Title | Cardiac autonomic modulation in response to postural transition during a virtual reality task in individuals with spinal cord injury: A cross-sectional study. | ||
Author | Papa, Denise Cardoso Ribeiro; Menezes, Lilian Del Ciello de; Moraes, Ibis Ariana Pena de; Silveira, Ana Clara; Padula, Natalia; Silva, Suellen de Oliveira Veronez; Gaspar, Roberta Caveiro; Dias, Eduardo Dati; Ferreira, Celso; Araujo, Luciano Vieira de; Astorino, Todd A; Dawes, Helen; Monteiro, Carlos Bandeira de Mello; Silva, Talita Dias da | ||
Journal | PLoS One | Publication Year/Month | 2023 |
PMID | 37053177 | PMCID | PMC10101494 |
Affiliation + expend | 1.Postgraduate Program in Medicine (Cardiology) at Escola Paulista de Medicina, Federal University of Sao Paulo (EPM / UNIFESP), Sao Paulo, Sao Paulo, Brazil. |
PURPOSE: The postural transition from sitting to standing is a moment of dysautonomic occurrence in individuals with Spinal Cord Injury (SCI).
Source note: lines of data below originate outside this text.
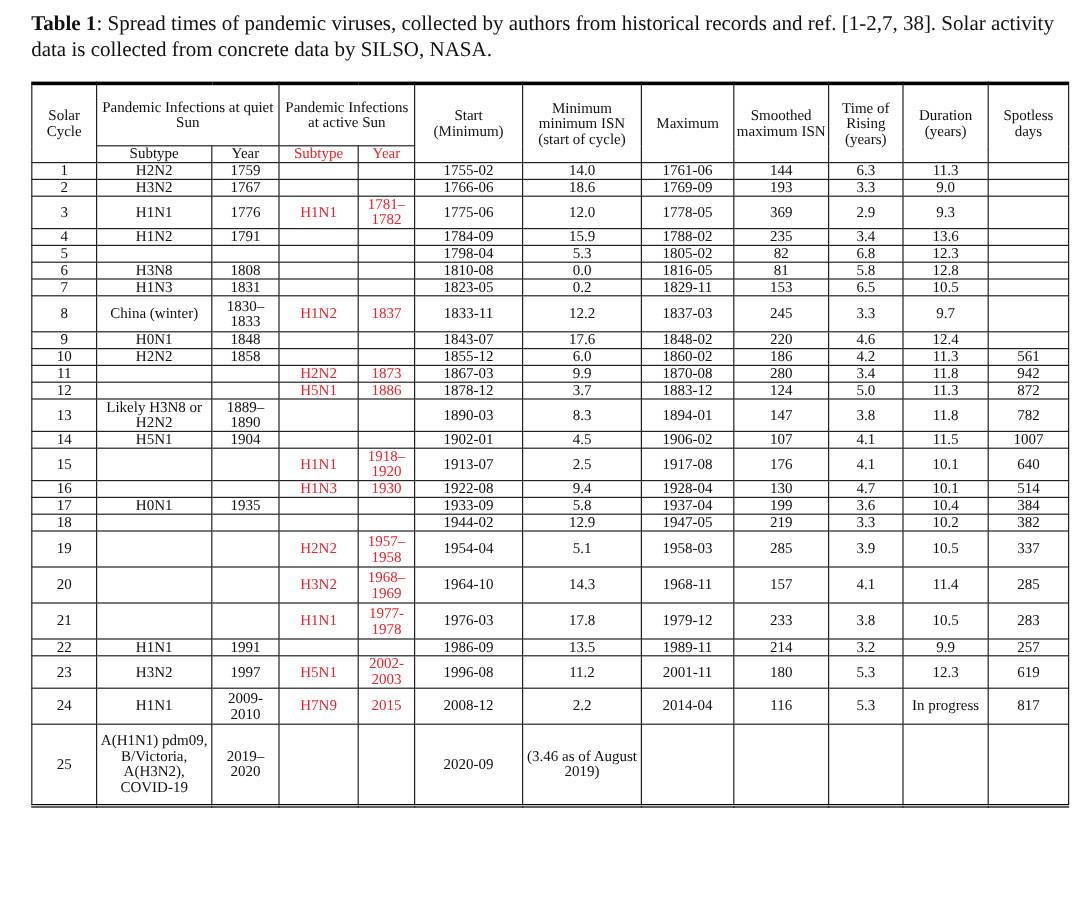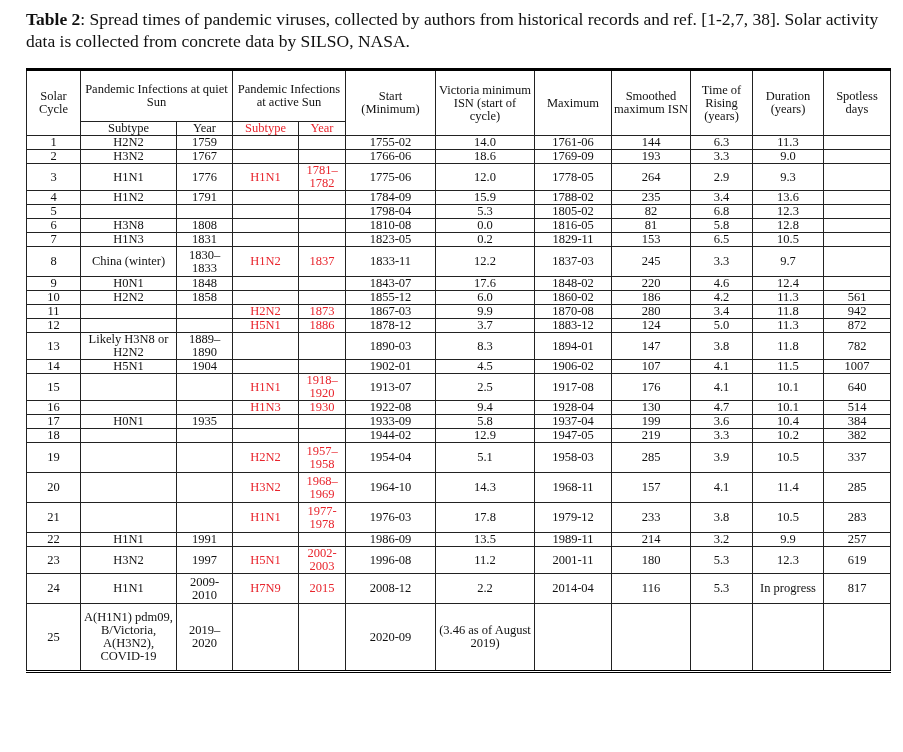"Table 2" b { text: 2 -> 1 }
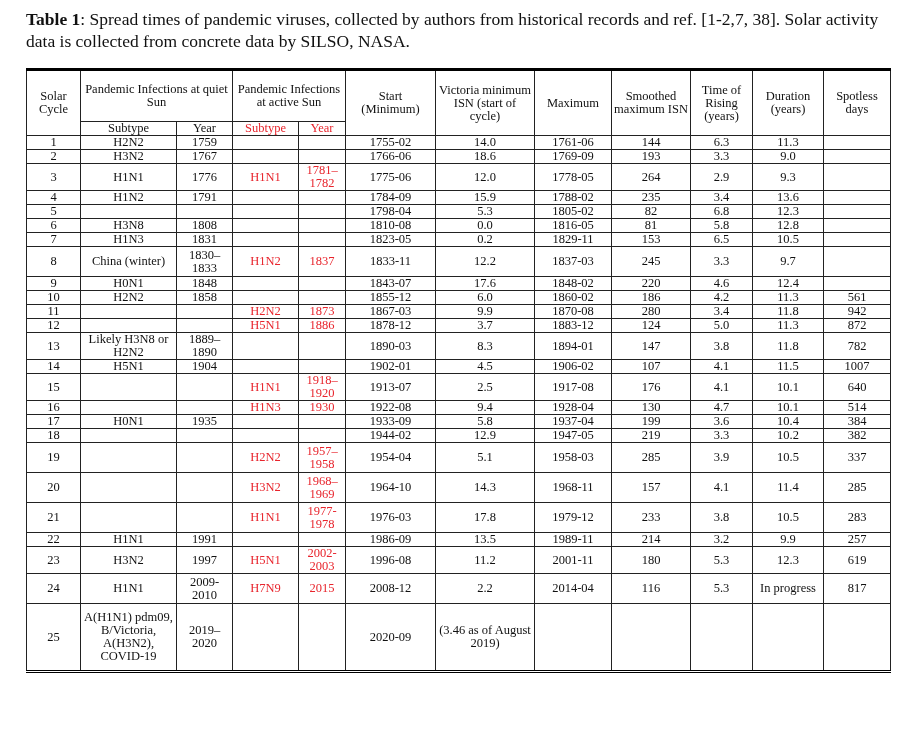"Victoria minimum ISN (start of" th { text: Victoria -> Minimum }
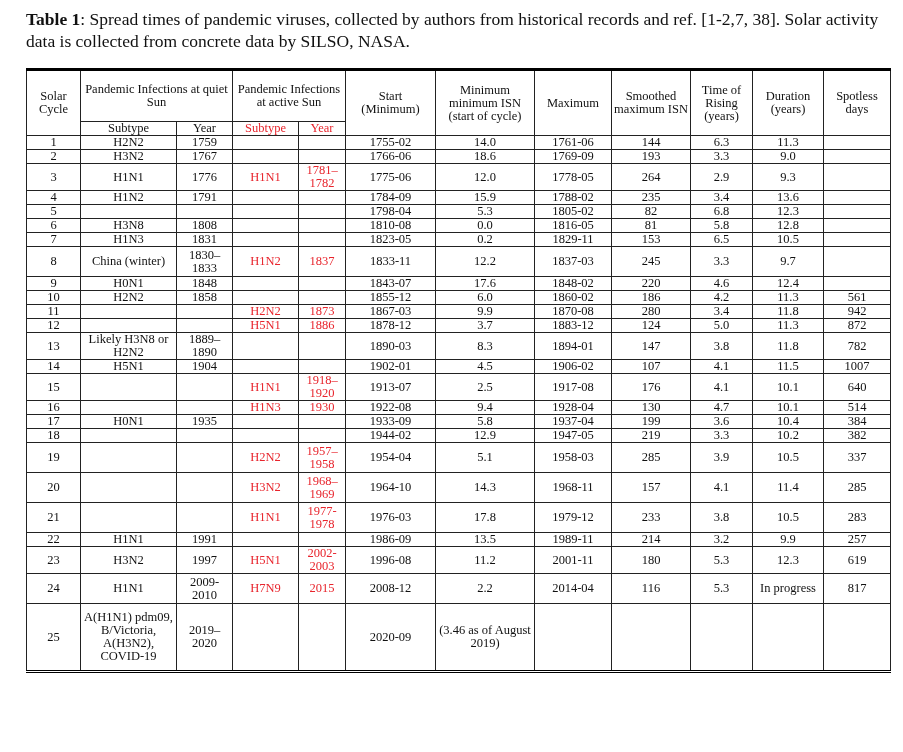"264" td { text: 264 -> 369 }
Different tools can be used to minimize this event, such as virtual reality. Thus, we aimed to analyze cardiac autonomic modulation in individuals with SCI during postural transition from the sitting to orthostatism position using a cognitive virtual reality (VR) task. METHODS: Individuals with and without SCI were positioned on the Easy Stand(R) device, sitting at rest, at 0 degrees considering the angle between the seat and the floor, elevation at 45 degrees , and orthostatism at 90 degrees , for 5 minutes in each position. Heart rate variability (HRV) measures of sympathovagal balance were collected (heart rate receiver: Polar V800). The groups were subdivided into two groups, one that performed VR as an intervention during the postural angle changes and another group that did not perform VR. RESULTS: We evaluated 76 individuals, 40 with a medical diagnosis of SCI and 36 who composed the able-bodied control group without SCI, matched by age and sex. The HRV results showed that the SCI group who performed the task in VR demonstrated no significant difference in parasympathetic activation and global variability between the sitting versus 90 degrees positions. There was better sympathovagal balance in SCI and able-bodied control groups who performed the VR task between the sitting versus 90 degrees positions. CONCLUSION: The use of a VR task seems to contribute to better sympathovagal balance, with the potential to reduce dysautonomia during postural changes.